Révision de la loi sur la protection de la nature et du paysage Le CAS demande des adaptations

L’«Initiative biodiversité» veut renforcer la protection de la biodiversité et assurer sa sauvegarde à long terme. Si le Conseil fédéral reconnaît lui aussi qu’il est urgent d’agir, il estime toutefois que l’initiative va trop loin. Il a donc réalisé un contre-projet indirect, dont la période de consultation s’est terminée le 9 juillet. Sur le principe, le CAS partage les objectifs du Conseil fédéral, mais il demande des adaptations substantielles dans sa prise de position.

Le CAS approuve la protection et le renforcement de la biodiversité pour autant que l’on concilie préservation et utilisation et que des réglementations inutiles ne soient pas imposées à des sports de montagne tels que la randonnée et l’alpinisme. En effet, l’accès aux montagnes est un bien public précieux dont nous devons prendre soin et que nous devons préserver pour les générations futures.

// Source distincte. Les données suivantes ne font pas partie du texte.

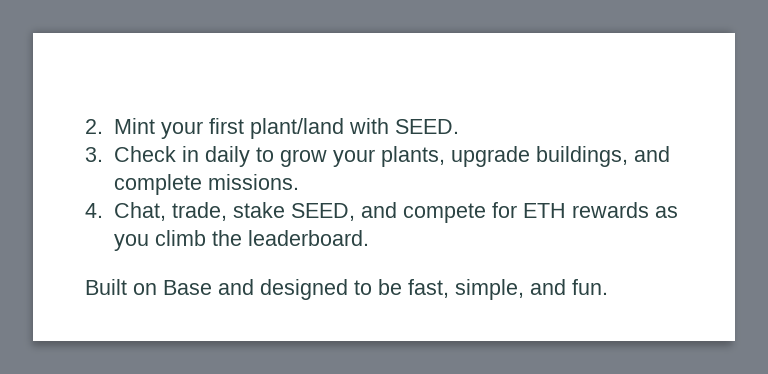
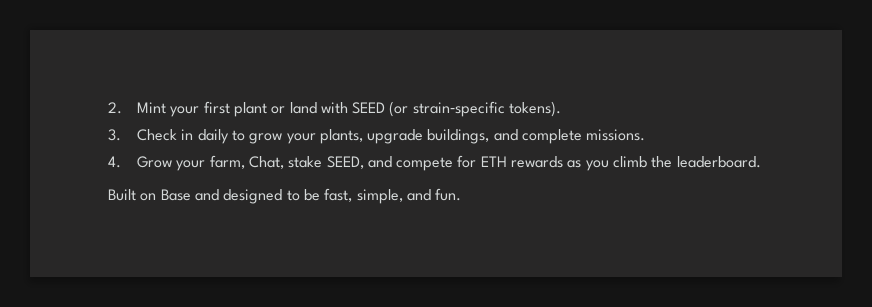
- 2. Mint your first plant/land with SEED.
+ 2. Mint your first plant or land with SEED (or strain‑specific tokens).
- 4. Chat, trade, stake SEED, and compete for ETH rewards as you climb the leaderboard.
+ 4. Grow your farm, Chat, stake SEED, and compete for ETH rewards as you climb the leaderboard.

Voici les principales demandes du CAS:

  • Le CAS reconnaît lui aussi que la biodiversité évolue de manière préoccupante, en Suisse également. Toutefois, cela concerne en particulier les régions de basse altitude et le Plateau. Les zones protégées indiquées dans le projet, qui doivent contribuer à atteindre l’objectif international de 17% de surfaces protégées, couvrent cependant surtout des régions de montagne. Techniquement, l’accent devrait être mis sur les altitudes et les habitats où la biodiversité a vraiment besoin d’aide.
  • Le CAS refuse clairement que les districts francs cantonaux, où seule la chasse était réglementée jusqu’à présent, comptent désormais comme des zones protégées pour la biodiversité. On peut s’attendre à ce que des restrictions d’accès y soient imposées aux randonneurs et passionnés de nature, comme c’est le cas dans les districts francs fédéraux, bien que cela soit inutile dans la plupart des endroits. Or, la pratique de sports de montagne et la découverte de la nature nécessitent que la nature soit intacte et en même temps accessible.
  • Pour les mêmes raisons, le CAS refuse que les districts francs fédéraux soient renommés «zones de protection de la faune». En automne 2020, cet élément a contribué de manière non négligeable à ce que la population vote non à la loi sur la chasse. Il est déroutant de voir ce changement de nom resurgir dans un autre projet.
  • Les Alpes sont le point chaud de biodiversité de la Suisse. Le CAS est bien sûr partisan de sa sauvegarde. Pour cela, il est toutefois particulièrement important d’utiliser les montagnes de manière durable et de ne construire de nouvelles infrastructures qu’avec retenue.